(Detected change data)
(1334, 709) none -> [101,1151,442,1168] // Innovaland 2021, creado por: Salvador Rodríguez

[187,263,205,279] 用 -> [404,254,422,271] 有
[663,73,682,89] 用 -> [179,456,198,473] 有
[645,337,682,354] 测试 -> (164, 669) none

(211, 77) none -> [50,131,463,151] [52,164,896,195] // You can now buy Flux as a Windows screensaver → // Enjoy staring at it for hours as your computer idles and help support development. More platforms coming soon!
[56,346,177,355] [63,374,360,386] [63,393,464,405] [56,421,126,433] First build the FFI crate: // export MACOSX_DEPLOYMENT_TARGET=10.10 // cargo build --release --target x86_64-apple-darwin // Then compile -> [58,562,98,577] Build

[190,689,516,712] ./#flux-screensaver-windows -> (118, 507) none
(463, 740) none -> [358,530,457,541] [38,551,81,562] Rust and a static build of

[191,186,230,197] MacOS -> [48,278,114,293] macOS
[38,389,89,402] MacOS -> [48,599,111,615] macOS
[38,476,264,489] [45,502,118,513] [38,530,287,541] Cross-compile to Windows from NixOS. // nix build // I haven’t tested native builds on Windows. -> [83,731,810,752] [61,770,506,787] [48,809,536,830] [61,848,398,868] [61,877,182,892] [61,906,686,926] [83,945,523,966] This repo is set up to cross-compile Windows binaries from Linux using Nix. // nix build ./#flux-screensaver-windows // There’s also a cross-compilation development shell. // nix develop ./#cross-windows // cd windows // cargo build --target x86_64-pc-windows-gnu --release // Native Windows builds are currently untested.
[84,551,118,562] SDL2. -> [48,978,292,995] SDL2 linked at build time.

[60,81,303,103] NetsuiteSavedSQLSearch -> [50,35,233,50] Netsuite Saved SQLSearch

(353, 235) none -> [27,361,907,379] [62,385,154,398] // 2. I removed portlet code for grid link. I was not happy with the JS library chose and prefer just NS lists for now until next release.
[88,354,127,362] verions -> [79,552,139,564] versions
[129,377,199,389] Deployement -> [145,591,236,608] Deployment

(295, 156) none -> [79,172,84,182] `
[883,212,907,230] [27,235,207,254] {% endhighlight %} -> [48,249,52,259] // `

[WORK TO COMPLETE] The full set of lines above should be retyped without a single change.

[SOLVED EXERCISE]
(1334, 709) none -> [101,1151,442,1168] // Innovaland 2021, creado por: Salvador Rodríguez

[187,263,205,279] 用 -> [404,254,422,271] 有
[663,73,682,89] 用 -> [179,456,198,473] 有
[645,337,682,354] 测试 -> (164, 669) none

(211, 77) none -> [50,131,463,151] [52,164,896,195] // You can now buy Flux as a Windows screensaver → // Enjoy staring at it for hours as your computer idles and help support development. More platforms coming soon!
[56,346,177,355] [63,374,360,386] [63,393,464,405] [56,421,126,433] First build the FFI crate: // export MACOSX_DEPLOYMENT_TARGET=10.10 // cargo build --release --target x86_64-apple-darwin // Then compile -> [58,562,98,577] Build

[190,689,516,712] ./#flux-screensaver-windows -> (118, 507) none
(463, 740) none -> [358,530,457,541] [38,551,81,562] Rust and a static build of

[191,186,230,197] MacOS -> [48,278,114,293] macOS
[38,389,89,402] MacOS -> [48,599,111,615] macOS
[38,476,264,489] [45,502,118,513] [38,530,287,541] Cross-compile to Windows from NixOS. // nix build // I haven’t tested native builds on Windows. -> [83,731,810,752] [61,770,506,787] [48,809,536,830] [61,848,398,868] [61,877,182,892] [61,906,686,926] [83,945,523,966] This repo is set up to cross-compile Windows binaries from Linux using Nix. // nix build ./#flux-screensaver-windows // There’s also a cross-compilation development shell. // nix develop ./#cross-windows // cd windows // cargo build --target x86_64-pc-windows-gnu --release // Native Windows builds are currently untested.
[84,551,118,562] SDL2. -> [48,978,292,995] SDL2 linked at build time.

[60,81,303,103] NetsuiteSavedSQLSearch -> [50,35,233,50] Netsuite Saved SQLSearch

(353, 235) none -> [27,361,907,379] [62,385,154,398] // 2. I removed portlet code for grid link. I was not happy with the JS library chose and prefer just NS lists for now until next release.
[88,354,127,362] verions -> [79,552,139,564] versions
[129,377,199,389] Deployement -> [145,591,236,608] Deployment

(295, 156) none -> [79,172,84,182] `
[883,212,907,230] [27,235,207,254] {% endhighlight %} -> [48,249,52,259] // `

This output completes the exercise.